На некоторое время к нашей компании пристал Миша Дорошин. Собственно, приятельствовал с ним я, а Лев лишь терпел мое с ним приятельство. Миша был поэт, автор каких-то книжек и уже кандидат в члены Союза писателей СССР, то есть, если не в наших со Львом глазах, то в своих собственных завершенный поэтический мэтр. Кроме того, он был добрый, покладистый парень, с ним было легко, ему верилось – а это в лагере высшая мера хвалы. Вкалывал он дежурным в трансформаторной будке на промплощадке. Я временами пугал его, что трансформатор наилучший объект для эффективного вредительства – перекинет кто-нибудь из настоящих диверсантов кабель с высоковольтной стороны трансформатора на низковольтную – и вышка дежурному обеспечена. Миша так искренне пугался грозной возможности, что приходилось великодушно его утешать – не все, мол, диверсанты допетривают, какие таятся в простом высоковольтном трансформаторе технические ужасы, а я, если и встречу настоящего вредителя, то крепко обещаю не посвящать его в преступные тайны.
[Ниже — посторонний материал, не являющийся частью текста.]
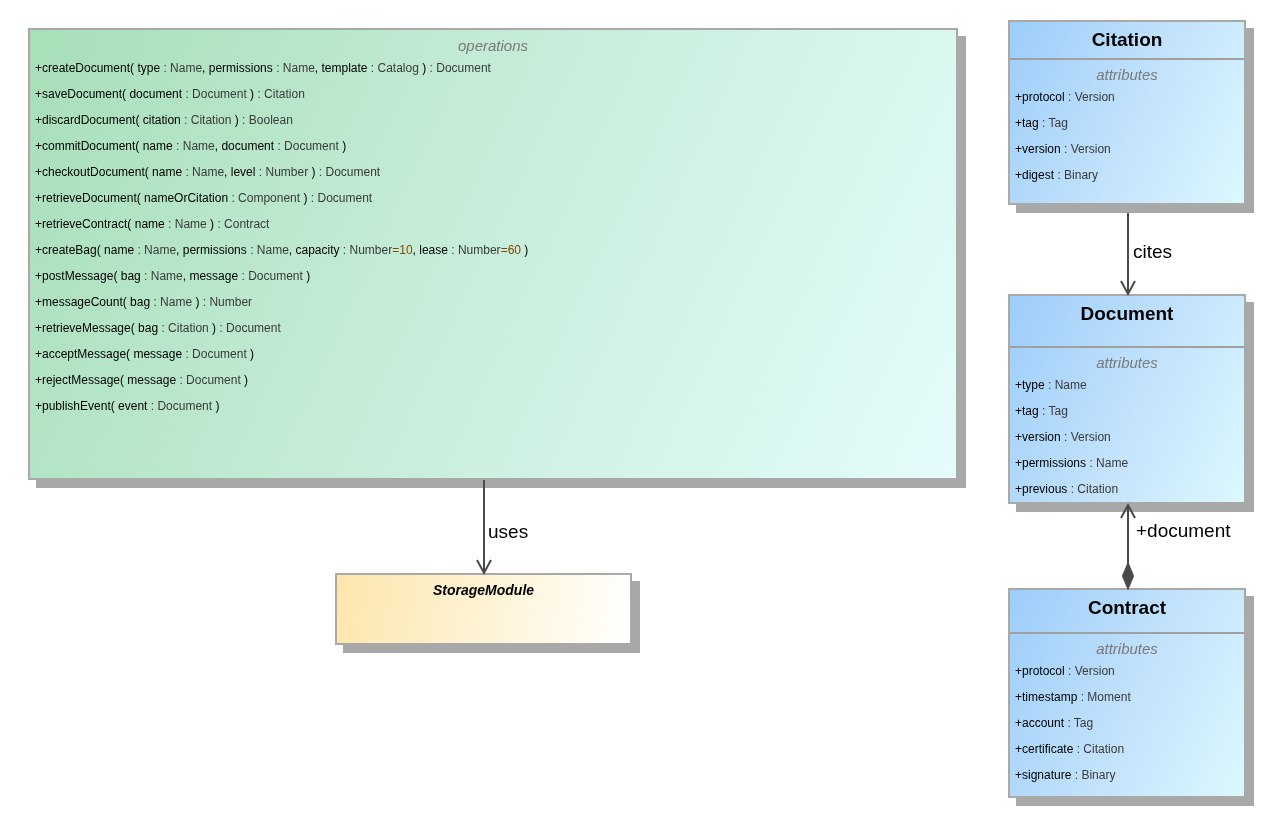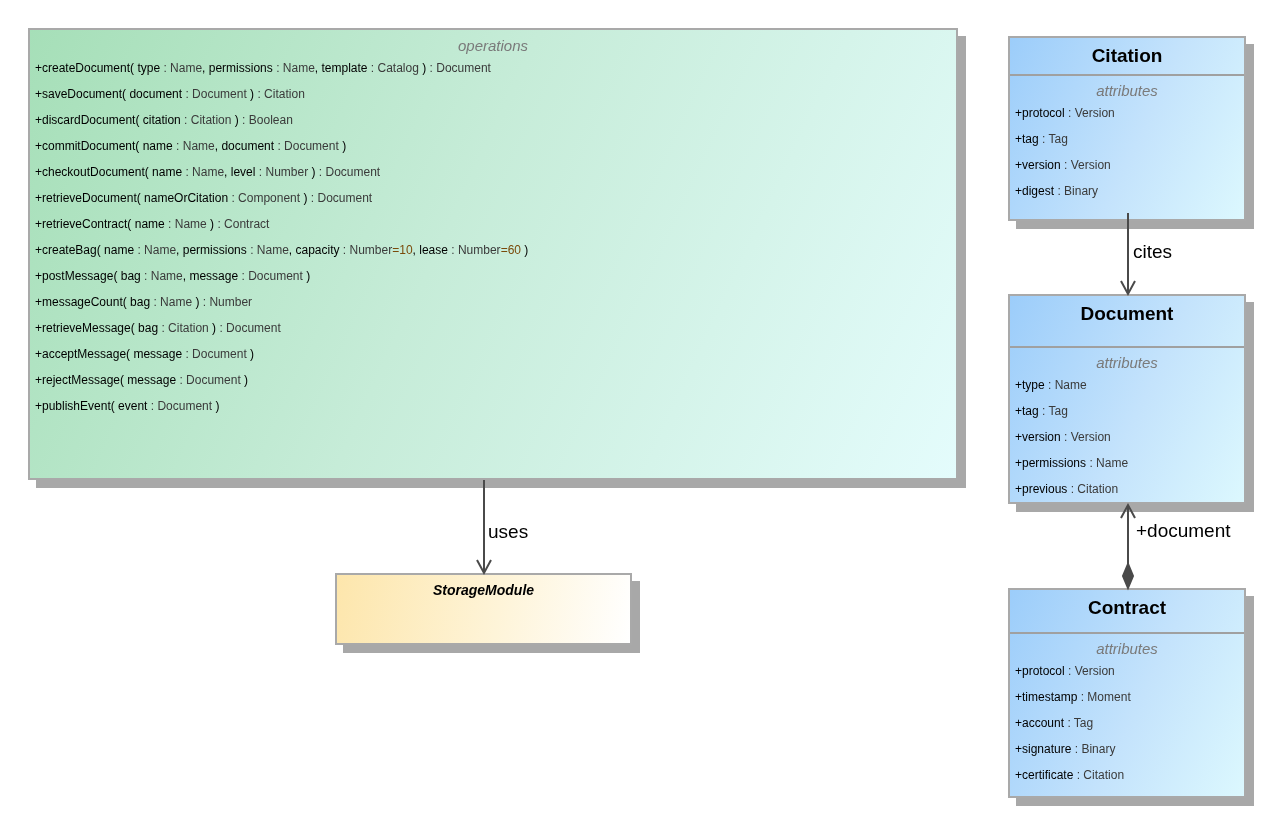--- a/index.html
+++ b/index.html
@@ -44,7 +44,7 @@
   <div style="text-align:center; font-weight:bold; font-style:italic; font-size:14px; margin-top:7px;">StorageModule</div>
 </div>
 
-<div class="cls blue" style="left:1008px; top:36px; width:238px; height:185px;">
+<div class="cls blue" style="left:1008px; top:20px; width:238px; height:185px;">
   <div class="hdr" style="height:38px; line-height:36px;">Citation</div>
   <div class="sec">attributes</div>
   <div class="attrs">

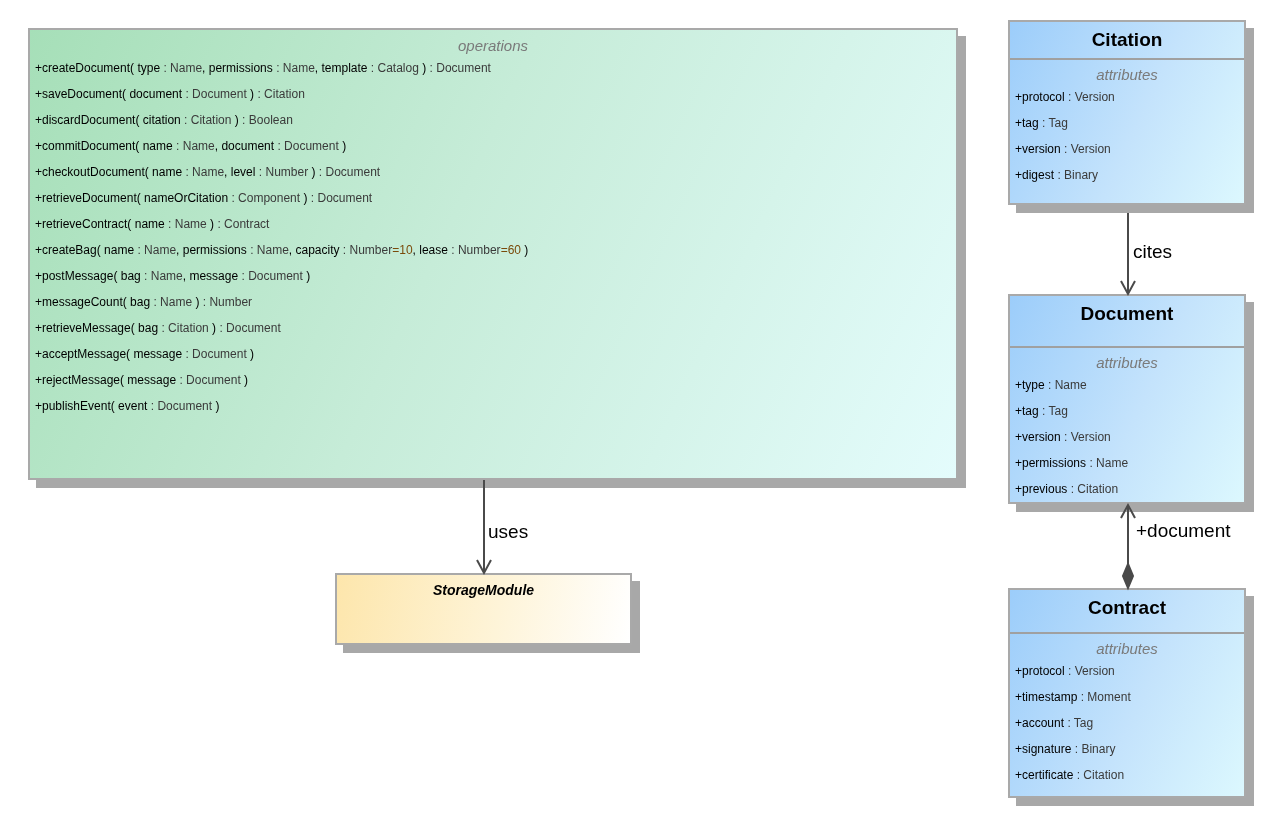--- a/index.html
+++ b/index.html
@@ -74,8 +74,8 @@
       <div class="row"><span>+protocol </span><span class="t">: Version</span></div>
       <div class="row"><span>+timestamp </span><span class="t">: Moment</span></div>
       <div class="row"><span>+account </span><span class="t">: Tag</span></div>
+      <div class="row"><span>+certificate </span><span class="t">: Citation</span></div>
       <div class="row"><span>+signature </span><span class="t">: Binary</span></div>
-      <div class="row"><span>+certificate </span><span class="t">: Citation</span></div>
     </div>
 </div>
Во время одной прогулки втроем произошла забавная история. Я уже «имел ноги», то есть пропуск для бесконвойного хождения, Лев, кажется, был уже «вольняшкой», а Миша вроде тоже ходил по пропуску. Мы сидели на склоне Шмидтихи, внизу лежал Норильск, вдали виднелась – или мне теперь воображается, что виднелась – река Норилка, сыгравшая в этом событии сюжетную роль. Мы поочередно читали свои стихи. Льва, естественно, дружно хвалили; что говорили о творениях Дорошина, не помню, а мои стихи удостоились строгого дорошинского осуждения. Среди прочих стишат я прочел и такое:
– Отвратительно! – с воодушевлением доказывал Миша, – не понимаю, как тебя сморозило на этакую чушь. Солнце на блюдце, распнуть на имени и вообще какой-то дар прощения. Изыски, пижонство, эстетство, а где поэзия, Сергей, нет поэзии!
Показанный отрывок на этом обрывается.